-- Try it --
Go to the line holding "none -> <div>Debug" in the data below. Return it and each line after it through the last, exactly, and skip the pictures.

-- Provided data --
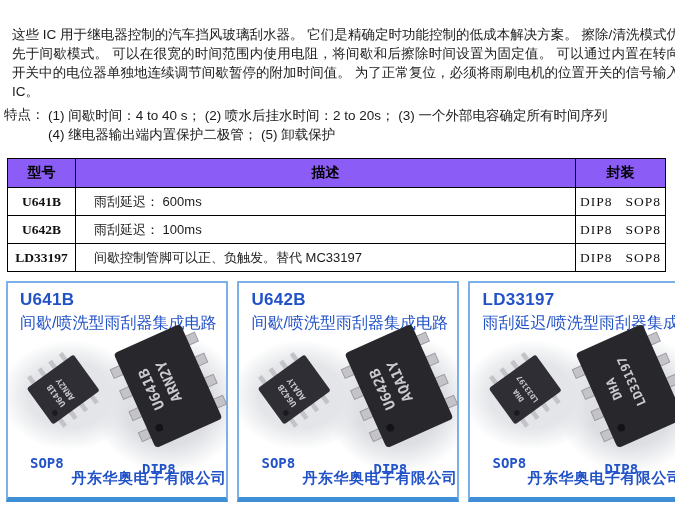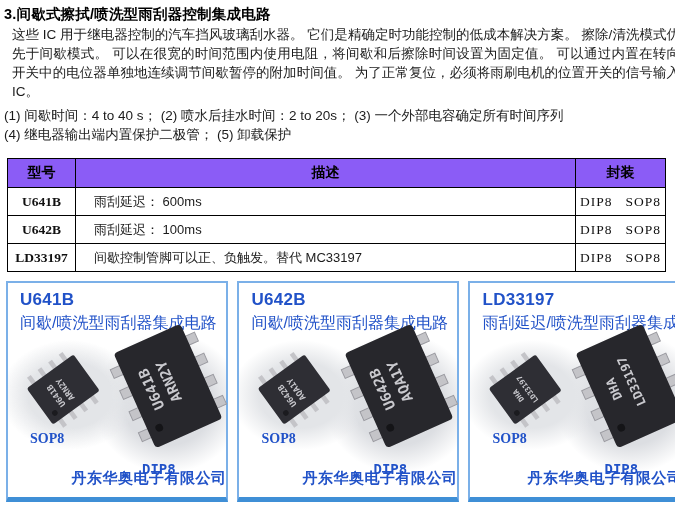"3.间歇式擦拭/喷洗型雨刮器控制集成电路" h1.doc-title { html: <h1>3.间歇式擦拭/喷洗型雨刮器控制集成电路</h1> -> none }
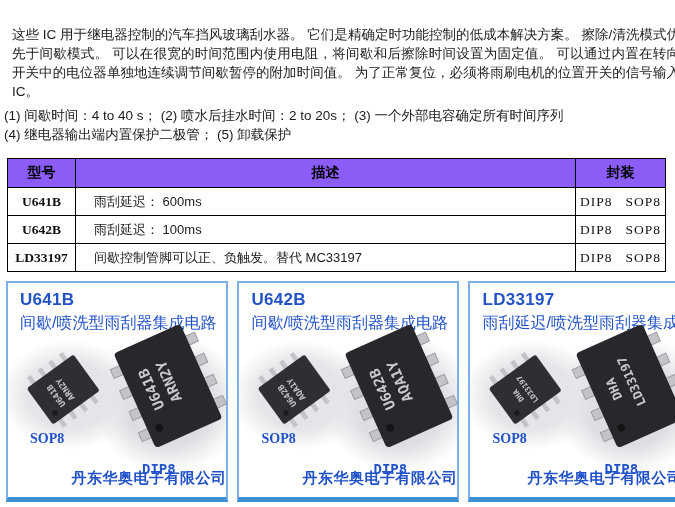"特点：" span.features-label { html: none -> <span>特点：</span> }
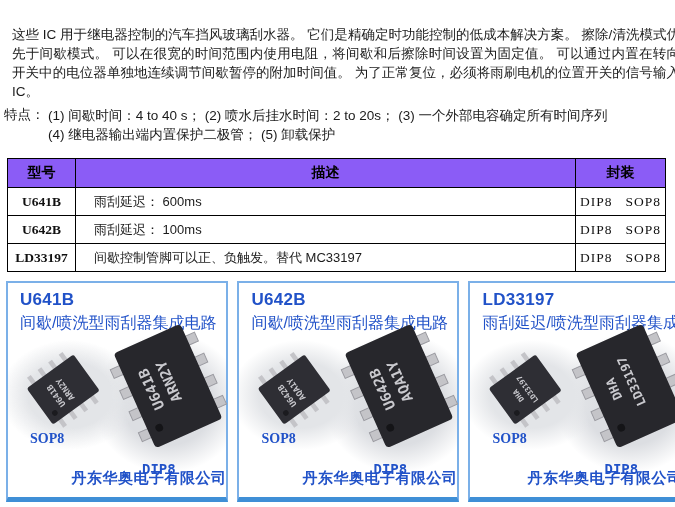"SOP8" .sop-label { font-family: Liberation Serif, serif -> none; top: 96px -> 120px }
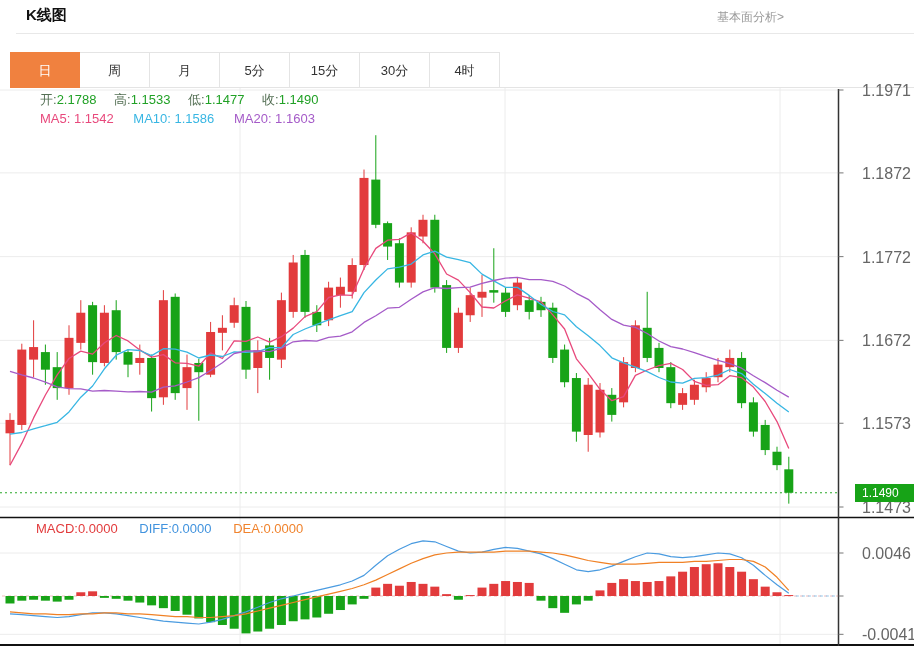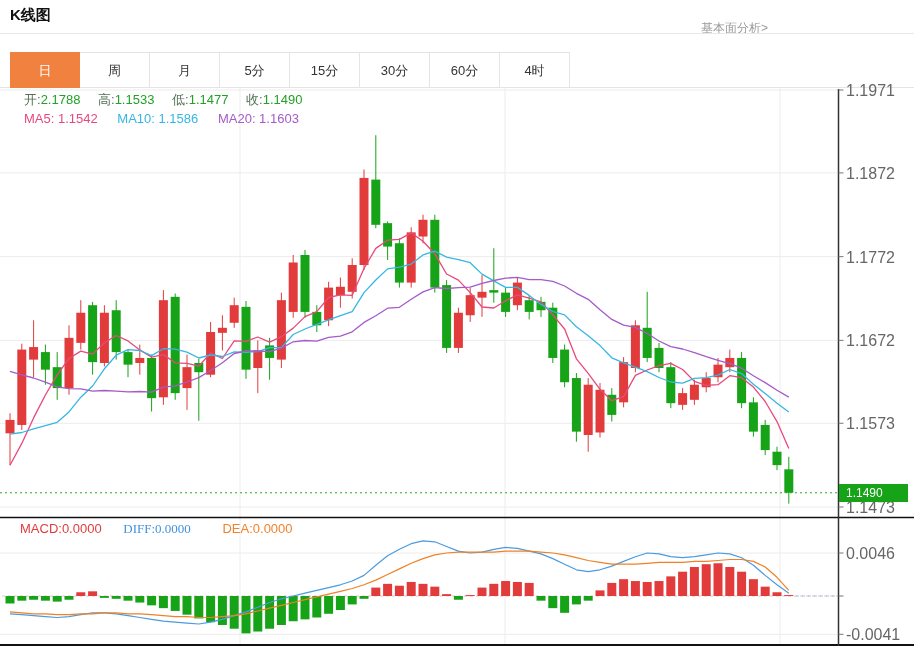"K线图" .overlay { left: 0 -> 16px }
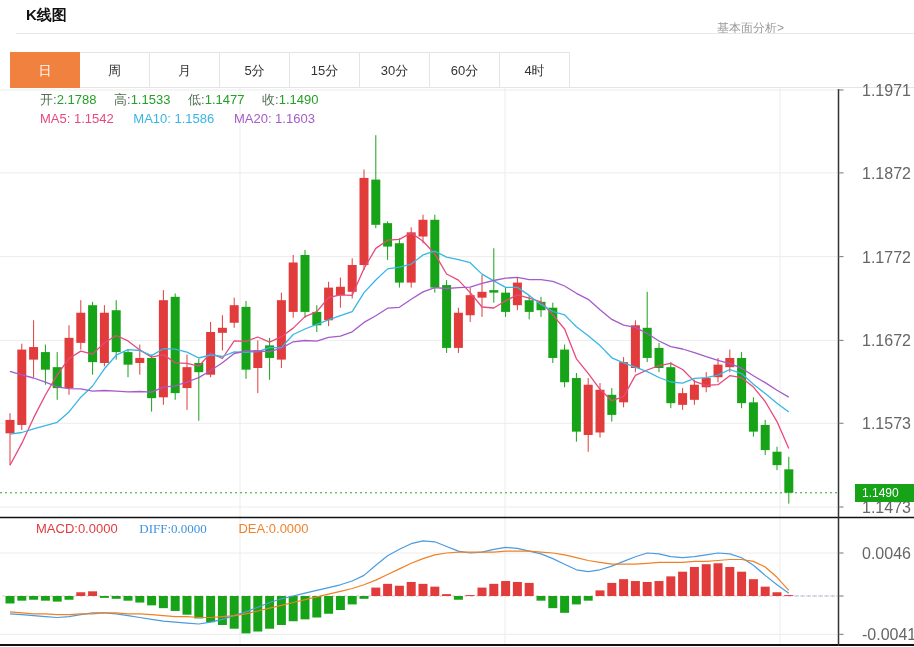"基本面分析>" span.hdr-link { margin-top: 11px -> none }
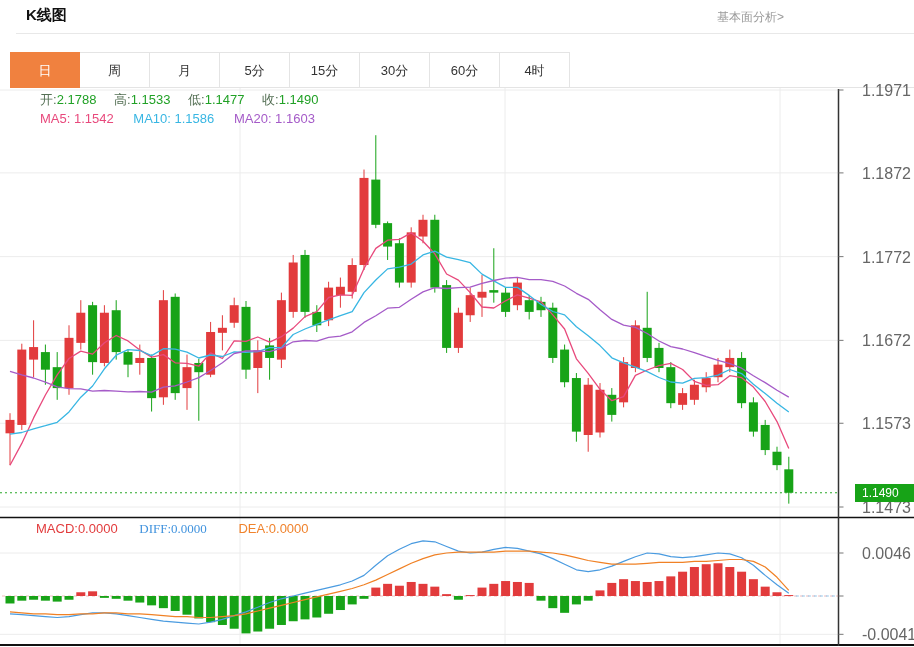"60分" div.tab { html: <div>60分</div> -> none }
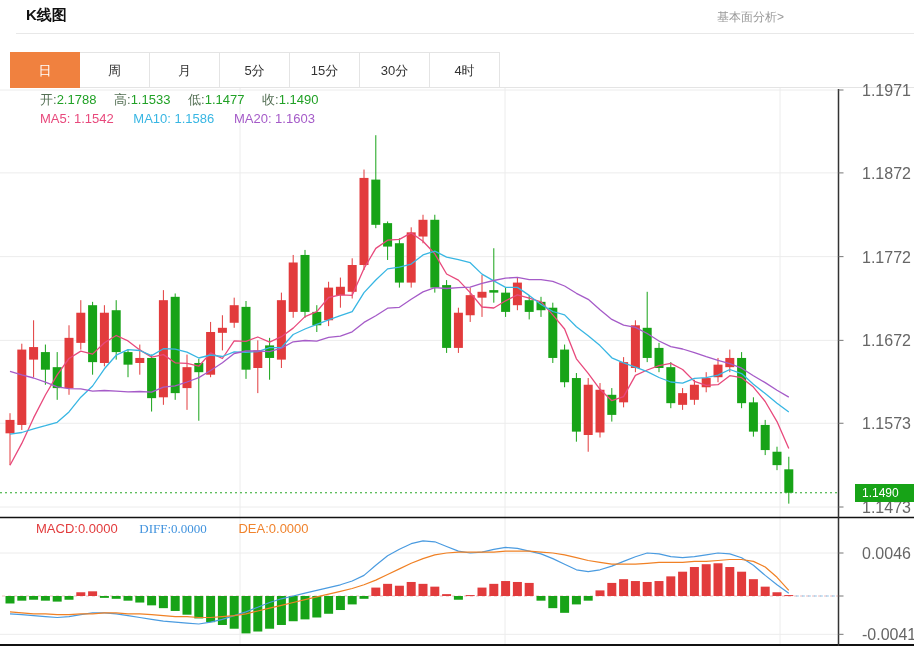"DIFF:0.0000" .m-diff { font-family: Liberation Serif, serif -> none; margin-right: 28px -> 18px }
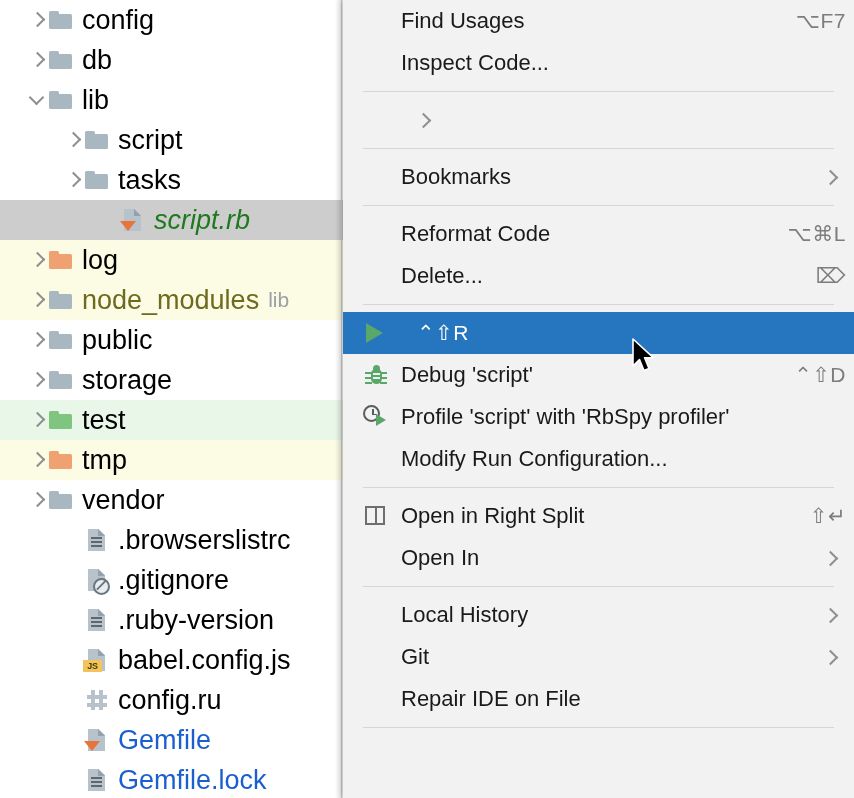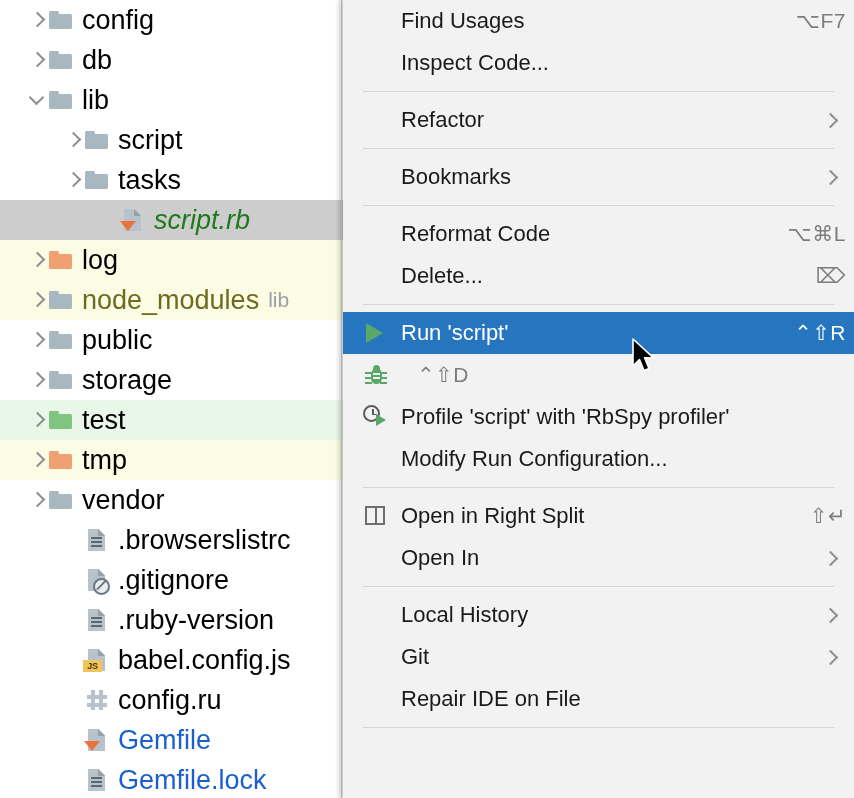"Refactor" div.mi-label { html: <div>Refactor</div> -> none }
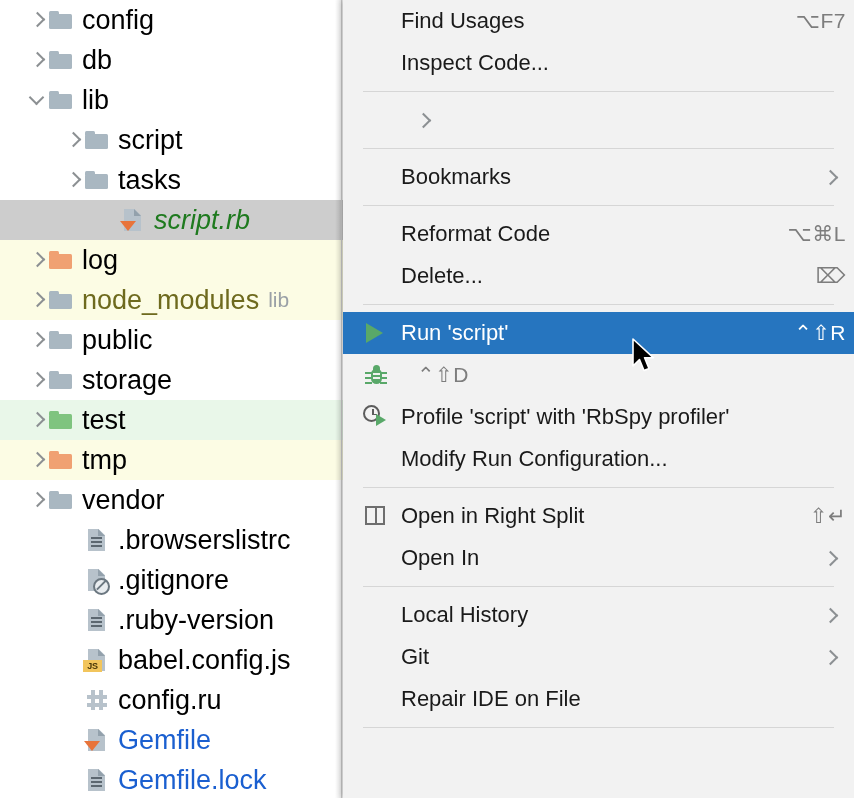"Run 'script'" div.mi-label { html: <div>Run 'script'</div> -> none }
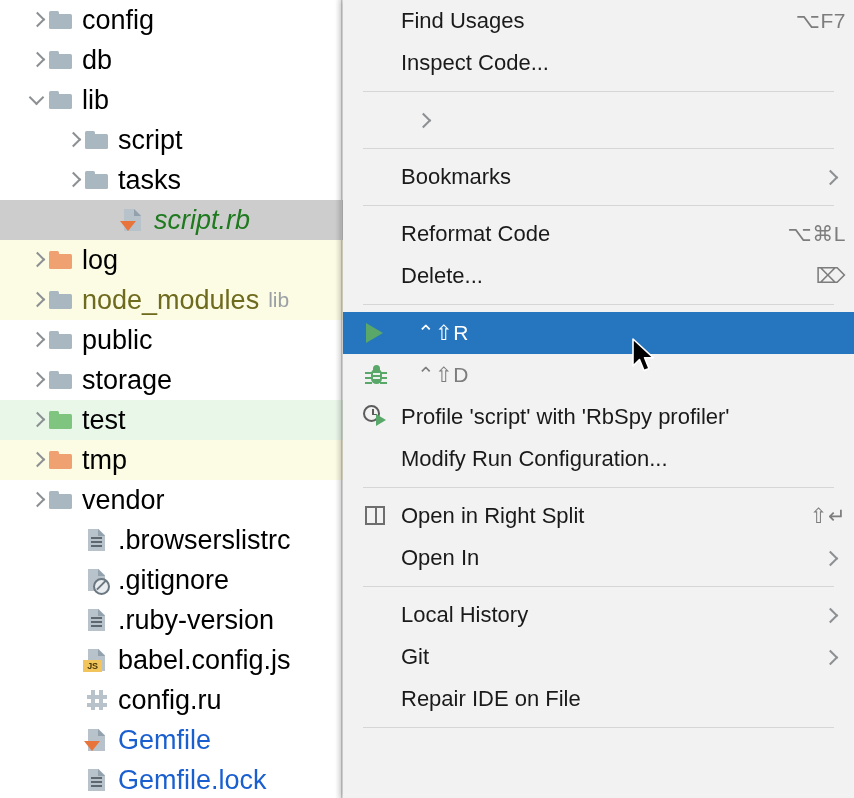"Debug 'script'" div.mi-label { html: none -> <div>Debug 'script'</div> }
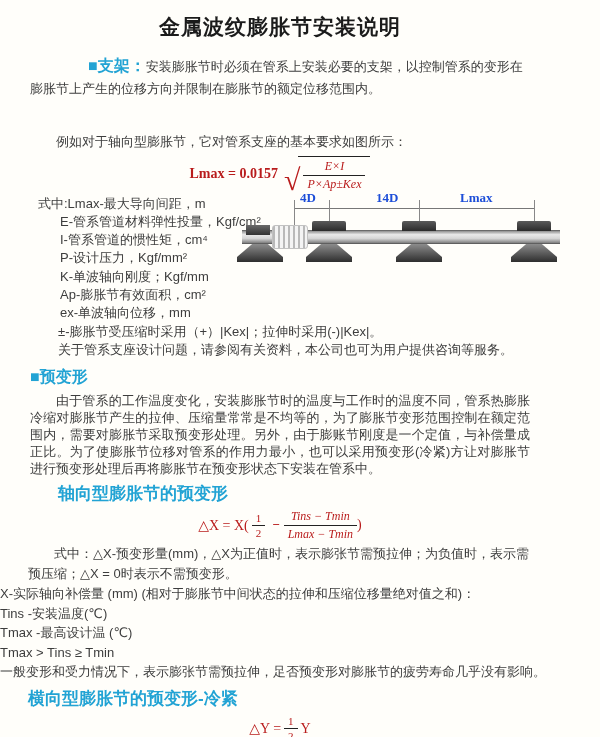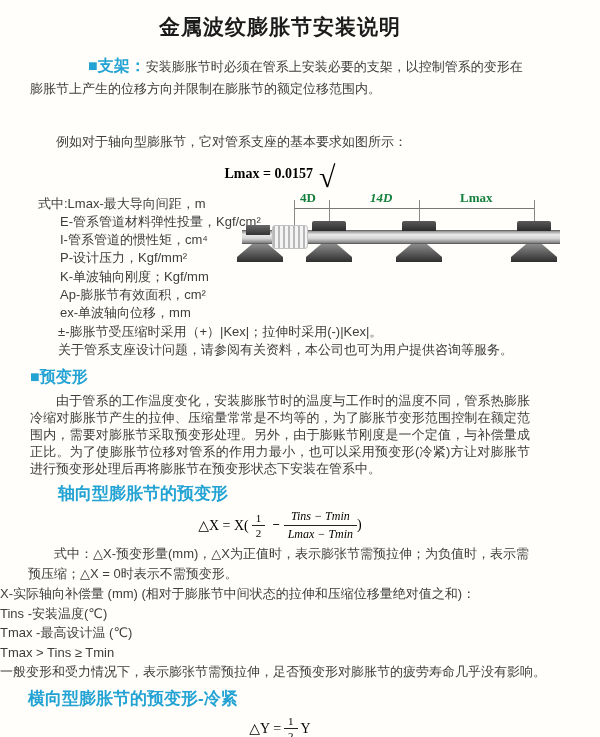"Lmax = 0.0157" .formula { color: #000000 -> #b91c1c }
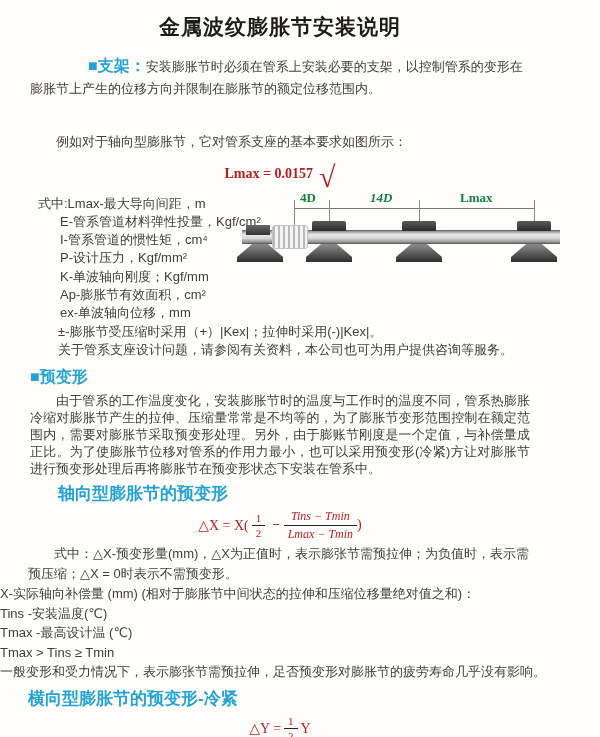"E×I" span.sqrt-body { html: none -> <span> <span> <span>E×I</span> <span>P×Ap±Kex</span> </span> </span> }
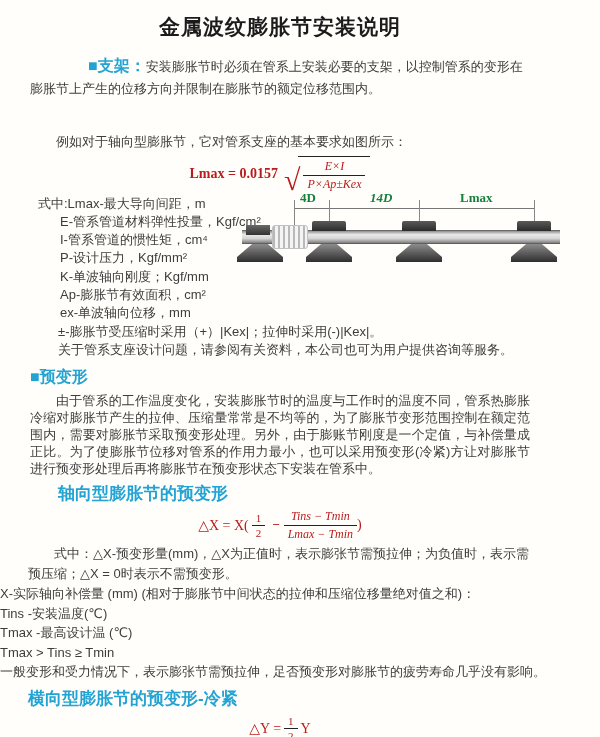"4D" .dim-label { color: #15803d -> #1d4ed8 }
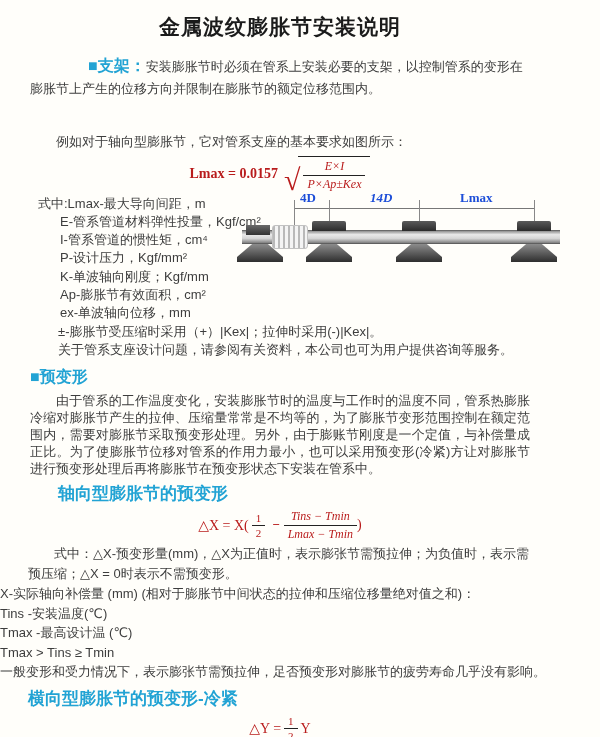"14D" .lab-14d { font-style: italic -> none; left: 128px -> 134px }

-- Solution --
"Debug 'script'" div.mi-label { html: none -> <div>Debug 'script'</div> }
"Lmax = 0.0157" .formula { color: #000000 -> #b91c1c }
"E×I" span.sqrt-body { html: none -> <span> <span> <span>E×I</span> <span>P×Ap±Kex</span> </span> </span> }
"4D" .dim-label { color: #15803d -> #1d4ed8 }
"14D" .lab-14d { font-style: italic -> none; left: 128px -> 134px }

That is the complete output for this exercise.